Table 1. Characteristics of 30,408 participants, National Health and Nutrition Examination Survey, the United States, 2007–2018.
3.2 Association between dietary vitamin K and depression
To assess the association between vitamin K supplementation and depression, three statistical models were implemented. Each model yielded consistent findings, albeit with varying levels of granularity. In all models, increased log2 dietary VK intake was associated with a significant decrease in depression risk. Model 1 revealed a 22% reduction (OR: 0.78, 95% CI: 0.75–0.81) per unit increase in log2 VK intake, while Models 2 and 3 demonstrated a 14% (OR: 0.86, 95% CI: 0.83–0.90) and 15% (OR: 0.85, 95% CI: 0.81–0.90) decrease, respectively. Interestingly, Model 1 and Model 3 further indicated a dose-dependent effect, with higher quartiles of VK intake associated with progressively larger reductions in depression risk: [Model 1: Q2 (25%), Q3 (47%), and Q4 (55%)], [Model 3: Q2 (12%), Q3 (34%), and Q4 (36%)]. However, Models 2 did not show a statistically significant decrease in depression for the Q2 group compared to Q1 (Table 2).
Restricted cubic splines showed a nonlinear trend (L-shape) in the association of log2VK with the risk of depressive symptoms (P for nonlinearity <0.001; Figure 2).
Figure 2. Analysis of restricted cubic spline regression. Legend: Adjusted restricted cubic spline models adjusted for Analysis of restricted cubic spline regression. Adjusted restricted cubic spline models adjusted for age, sex, race, marital status, education, poverty, diabetes, hypertension, and total energy intake. Label: P for nonlinear <0.001.
3.3 Association between OBS and depression
As shown in Table 3, linear regression analysis revealed a significant inverse association between OBS and depressive scores. Increased OBS scores were associated with lower depression scores in both the multivariable model (β coefficient − 0.04, 95% CI −0.05 to −0.03, p < 0.001) and individual quartile comparisons. Compared to the lowest OBS quartile (Q1), participants in Q2, Q3, and Q4 exhibited progressively lower depression scores (Q2: β −0.30, 95% CI −0.52 to −0.09, p = 0.01; Q3: β −0.54, 95% CI −0.77 to −0.31, p < 0.001; Q4: β −0.96, 95% CI −1.21 to −0.72, p < 0.001). These findings suggest a stronger protective effect of higher OBS against depressive symptoms.
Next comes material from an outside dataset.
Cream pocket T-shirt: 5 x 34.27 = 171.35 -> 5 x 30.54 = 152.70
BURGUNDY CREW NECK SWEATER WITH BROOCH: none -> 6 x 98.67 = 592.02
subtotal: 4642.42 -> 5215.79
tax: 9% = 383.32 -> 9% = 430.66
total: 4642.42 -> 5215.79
3.4 Association between log2VK and OBS
Table 4 shows the associations between log2VK and OBS based on linear regressions. We found that higher levels of log2VK were associated with higher OBS.
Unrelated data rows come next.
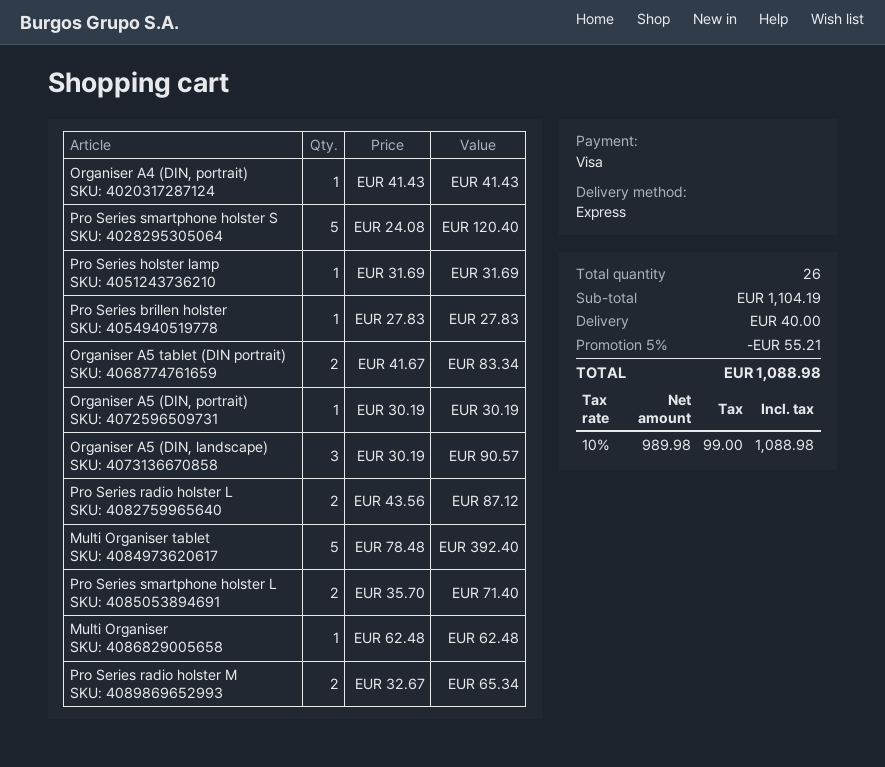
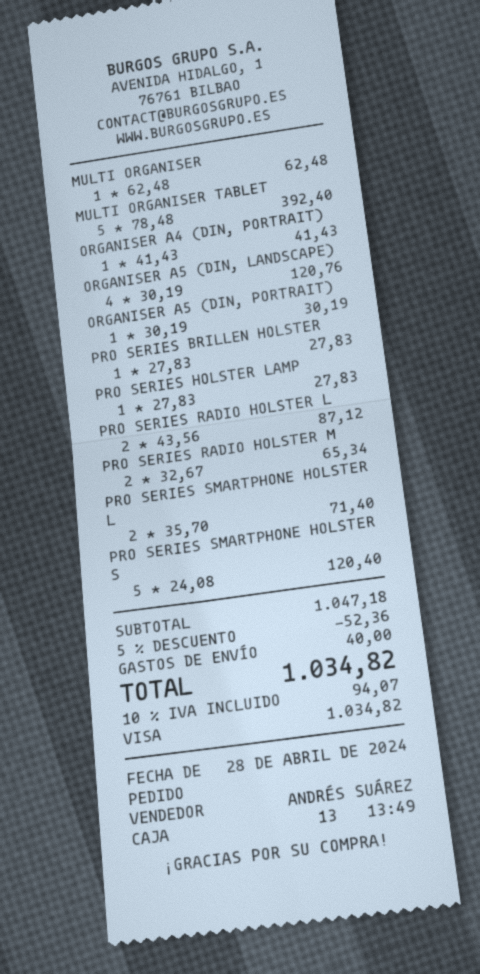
Pro Series holster lamp: 1 x 31.69 = 31.69 -> 1 x 27.83 = 27.83
Organiser A5 tablet (DIN portrait): 2 x 41.67 = 83.34 -> none
Organiser A5 (DIN, landscape): 3 x 30.19 = 90.57 -> 4 x 30.19 = 120.76
subtotal: 1104.19 -> 1047.18
discount: 5% = 55.21 -> 5% = 52.36
tax: 10% = 99.00 -> 10% = 94.07
total: 1088.98 -> 1034.82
3.5 Mediating effect of OBS on vitamin K and depressive symptoms
OBS was found to be a significant mediator (accounting for 26.09%) of the association between log2VK intake and depression scores, as demonstrated through mediation analyses (p < 0.001) (Table 5; Figure 3).
Table 5. Mediation analyses with OBS between log2vk and depression scores in US adult population, NHANES 2007–2018.
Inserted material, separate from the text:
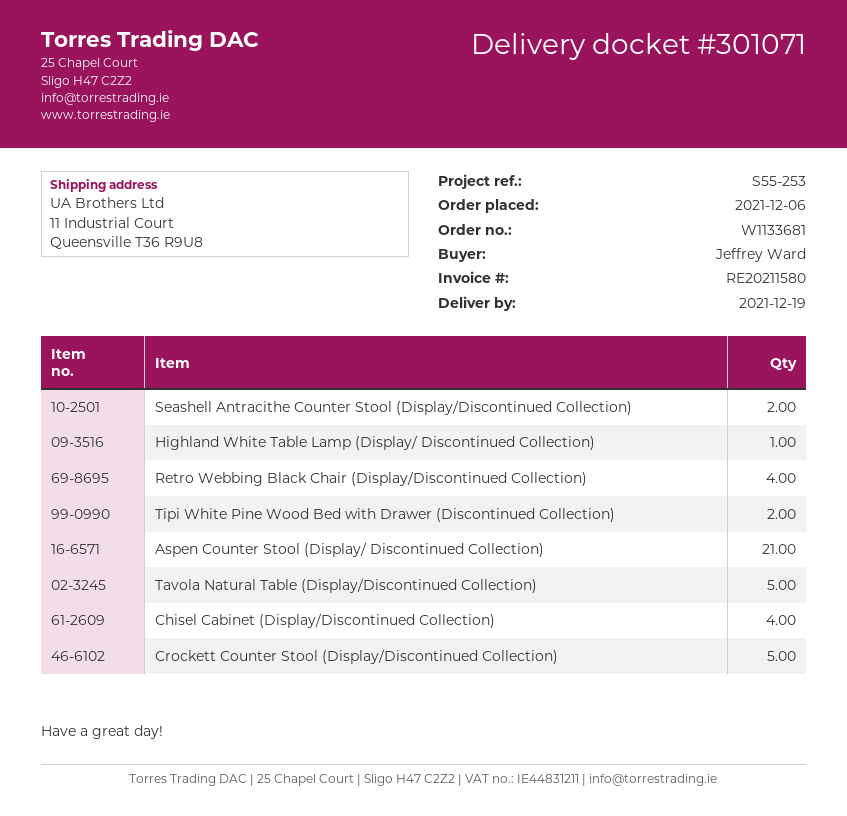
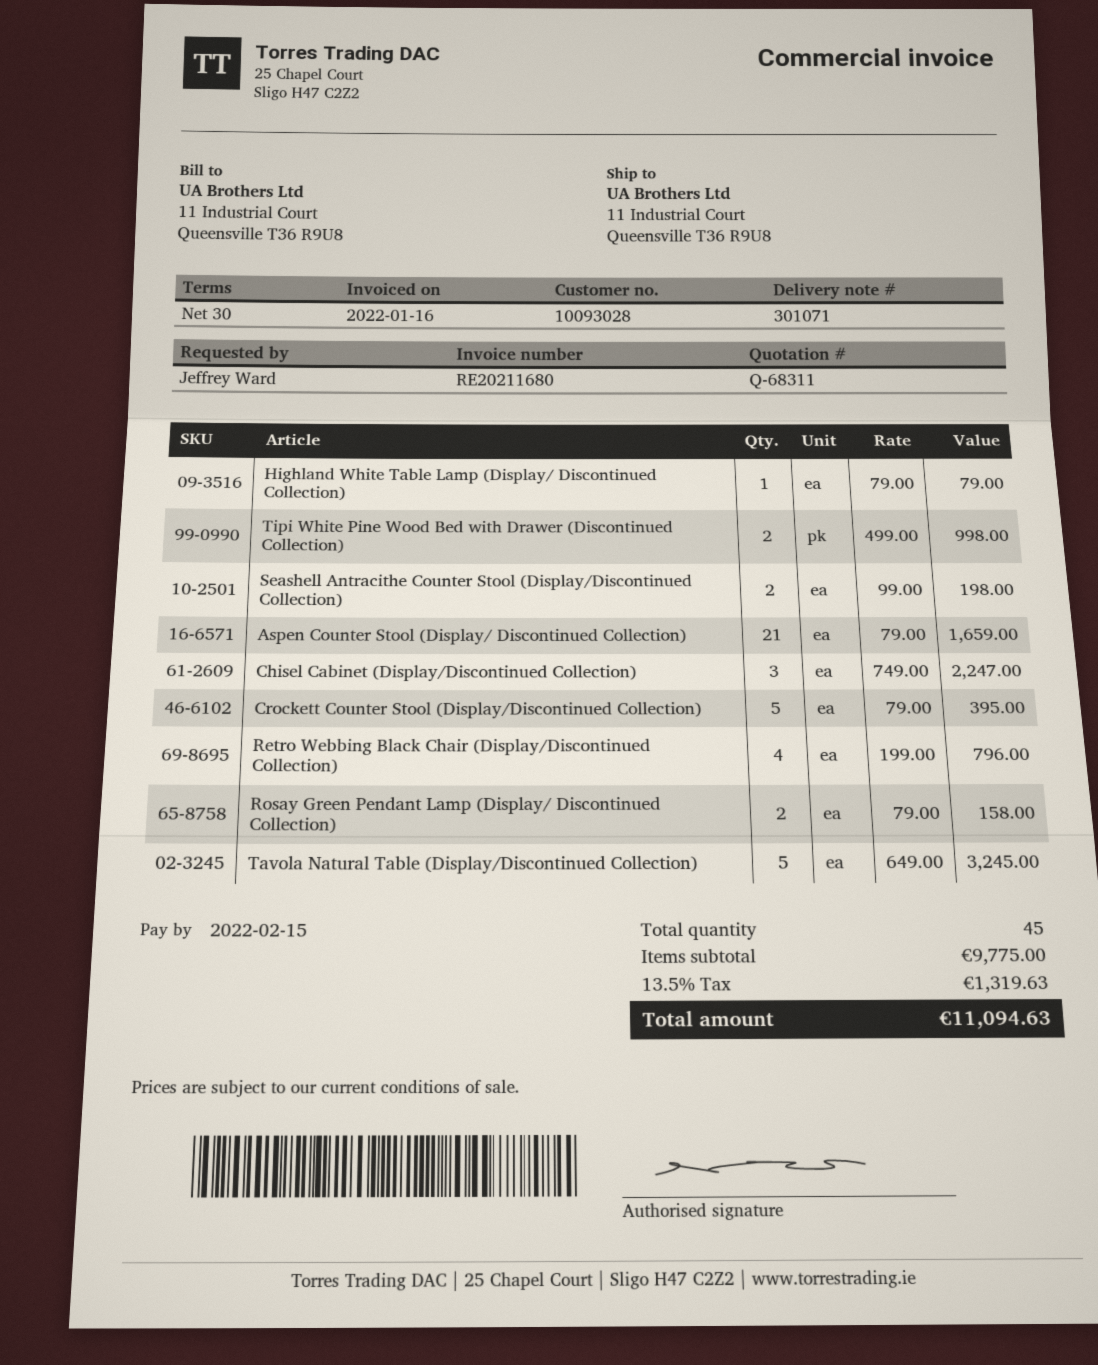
invoice number: RE20211580 -> RE20211680
Chisel Cabinet (Display/Discontinued Collection): 4 -> 3
Rosay Green Pendant Lamp (Display/ Discontinued Collection): none -> 2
Figure 3. Estimated proportion of the association between log2vk and depression mediated by OBS. Models were adjusted for agender, age, race, education level, marital status, family income, diabetes, hypertension, and total energy intake. Proportion mediated (PM) = βindirect/βtotal. Abbreviation: OBS, oxidative balance score.
4 Discussion
The present study sheds preliminary light on the protective effect of dietary vitamin K against depression in adults aged 18–80. Despite controlling for confounding factors, the observed negative correlation between VK intake and depression displayed an L-shaped curve, indicating diminishing protective effects beyond a specific intake threshold. Moreover, this study provides the first evidence that OBS mediates the relationship between vitamin K and depression. This pioneering study opens avenues for further exploration of the interplay between VK intake, OBS, and depressive symptoms.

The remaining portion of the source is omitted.